Eligibility Criteria
Ages Eligible for Study
60 years and older (ADULT, OLDER_ADULT)
Accepts Healthy Volunteers
No
Genders Eligible for Study
All
Description
Inclusion Criteria:
- Is 60 years or older at the date of inclusion;
- Has a confirmed diagnosis of geographic atrophy due to AMD in both eyes;
- The study eye has best corrected visual acuity of logMAR 1.2 (20/320) or worse as measured by ETDRS test;
- Has an atrophic patch in the study eye including the fovea of at least the implant size (>4.5 mm2 and >2.4 mm in minimum diameter);
- Understands the constraints of the study and accepts to present for all scheduled follow-up visits;
- Patient signed informed consent
Exclusion Criteria:
- Has cataract in the study eye (with LOCS III scale NO, NC, C or P>1); (these patients will be asked to have cataract surgery performed prior to enrollment; all other patients will get IOL replacement during the PRIMA implantation);
- Underwent intra ocular lens implantation in the study eye within the last month ;
- Has a highly myopic study eye (>26 mm AP);
- Has a highly hyperopic study eye (<20 mm AP);
- Has no light perception in either eye;
- Has a history of documented choroidal neovascularization in either eye;
- Has any signs of exudative AMD including exudative AMD with detachment of retinal pigment epithelium in the central visual field of the study eye;
- Has an implanted telescope in one eye;
- Has a black IOL in the study eye;
- Has any disease (other than study allowed diseases) or condition that affects retinal function of the study eye or the visual system (e.g., central retinal artery/vein occlusion, end-stage diabetic retinopathy, Proliferative Diabetic Retinopathy (PDR), diabetic macular edema (DME), severe Non-Proliferative Diabetic Retinopathy (NPDR), retinal detachment, infectious or inflammatory retinal disease, severe glaucoma, optic neuropathy, etc.) ;
- Has any disease or condition that prevents adequate examination (including OCT) of the study eye including, but not limited to media opacities that cannot be resolved prior to implantation.
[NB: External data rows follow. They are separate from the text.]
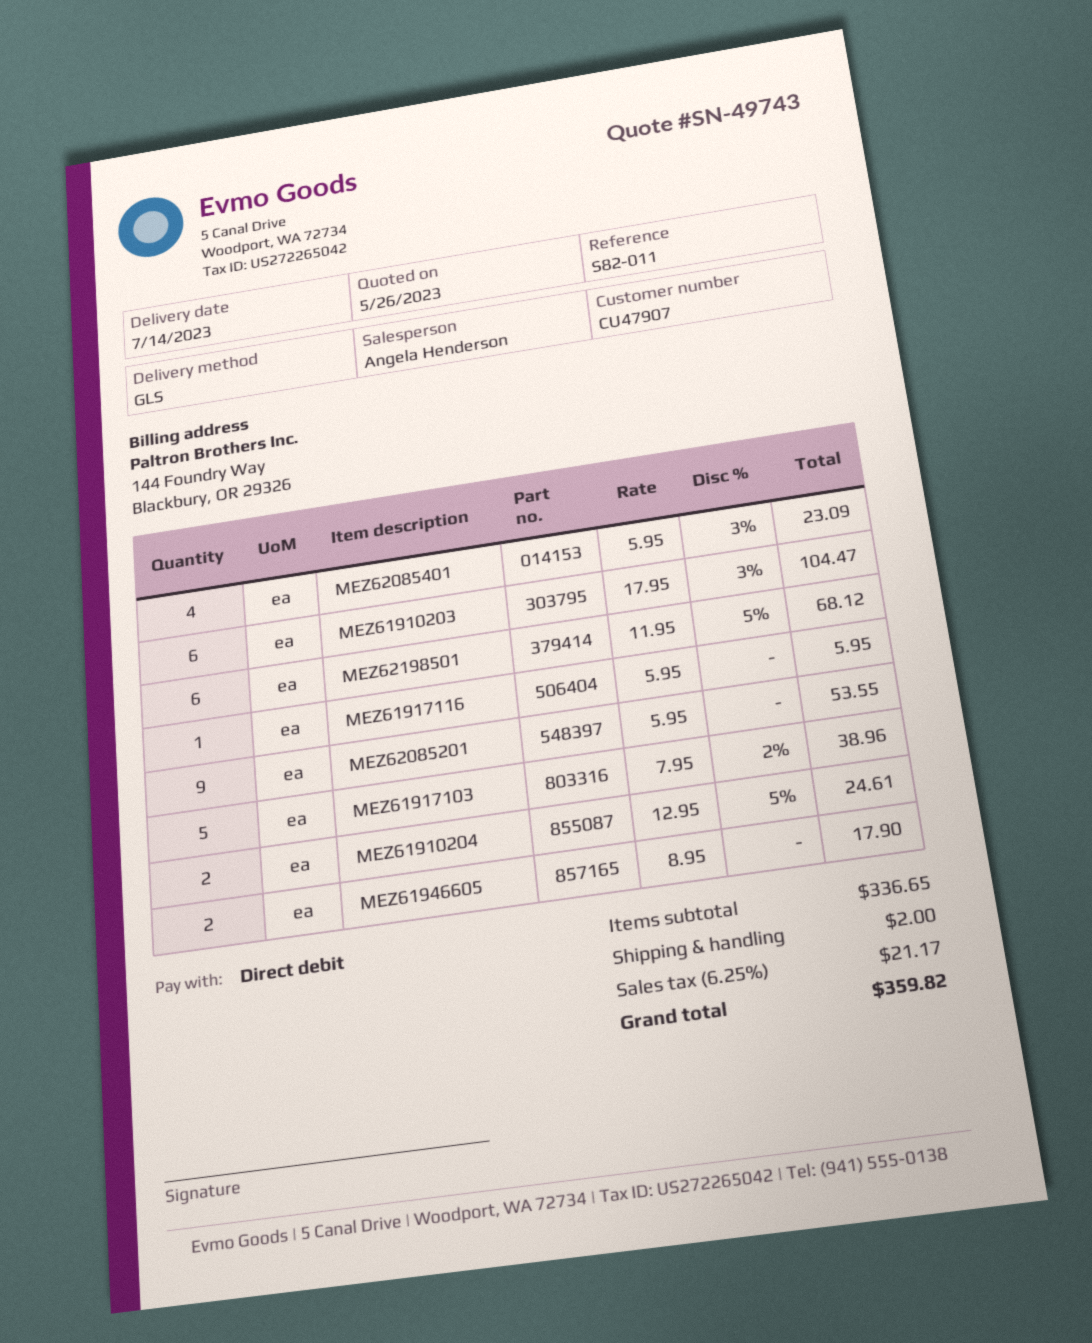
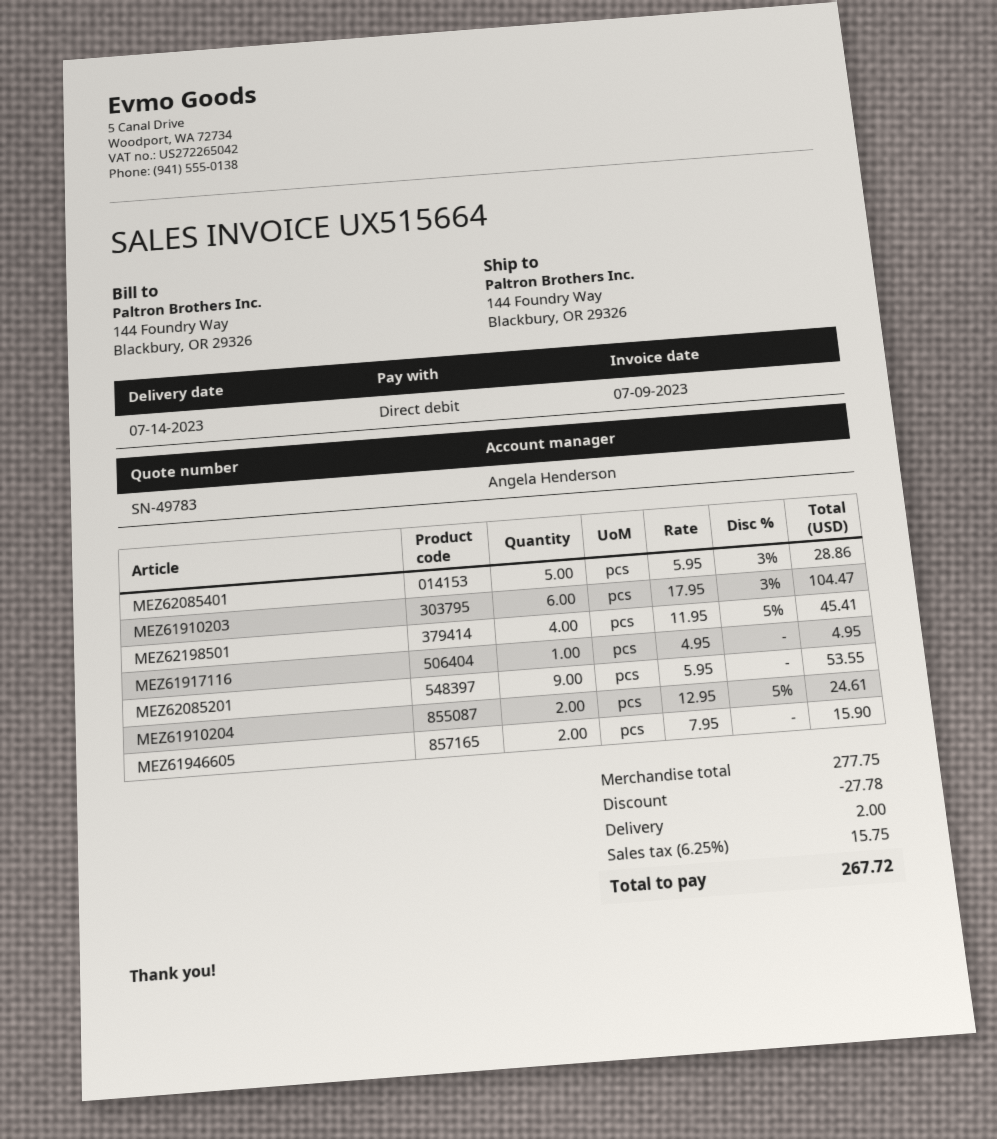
quote number: SN-49743 -> SN-49783
MEZ62085401: 4 x 5.95 - 3% = 23.09 -> 5 x 5.95 - 3% = 28.86
MEZ62198501: 6 x 11.95 - 5% = 68.12 -> 4 x 11.95 - 5% = 45.41
MEZ61917116: 1 x 5.95 = 5.95 -> 1 x 4.95 = 4.95
MEZ61917103: 5 x 7.95 - 2% = 38.96 -> none
MEZ61946605: 2 x 8.95 = 17.90 -> 2 x 7.95 = 15.90
subtotal: 336.65 -> 277.75
discount: none -> 27.78
tax: 6.25% = 21.17 -> 6.25% = 15.75
total: 359.82 -> 267.72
Note, that this criterion is also important for the function of the implant;
- Has a corneal endothelial cell count of less than 1000 cells/mm² in the study eye;
- Suffers from nystagmus or other ocular motility disorders;
- Has any disease or condition that precludes the understanding or communication of the informed consent, study requirements or test protocols (e.g., deafness, severe multiple sclerosis, amyotrophic lateral sclerosis, severe neuritis, etc.);
- Has epileptic seizures;
- Has a known sensitivity to the contact materials of the implant (iridium oxide, silicon-carbide and titanium);
- Has a known allergy to anesthetic drugs;
- Presents with hypotonia in the study eye (<8 mmHg);
- Presents with hypertonia in the study eye (>23 mmHg with treatment);
- Has active cancer or a history of intraocular, optic nerve or brain cancer and metastasis;
- Is an immune-suppressed subject (e.g., due to HIV positive diagnosis, etc.);
- Is a known carrier of multi-resistant microorganisms;
- Is receiving anticoagulation therapy that cannot be adapted to allow eye surgery;
- Is participating in another investigational drug or device study that may interfere with the PRIMAvera study;
- Has a history of chronic or recurrent infection or inflammation that would preclude participation in the study;
Has significant recurrent or chronic inflammations or infections. Specifically, patients with the following disorders are excluded:
- Severe chronic and consuming diseases that frequently associated with infection (e.g. Crohn disease, Whipple's disease);
- Active inflammation in the area of the eye (e.g. herpes of cornea and/or conjunctiva, recurrent blepharoconjunctivitis, hordeolum, chalazion);
- Has a severe psychological disorder;
- Does not have the mental capacity to legally sign the informed consent;
- Has severe renal, cardiac, hepatic, etc. organ diseases (ASA IV or worse);
- Has head dimensions that are incompatible with the PRIMA Glasses;
- Has a refraction of study eye higher than + 4 dpt or lower than - 4 dpt for patients with IOL (there is no refraction criteria for phakic patients, since they get an IOL during PRIMA implantation);
- Has too high and/or unrealistic expectations (e.g., believes that a benefit is guaranteed or expects normal vision after surgery).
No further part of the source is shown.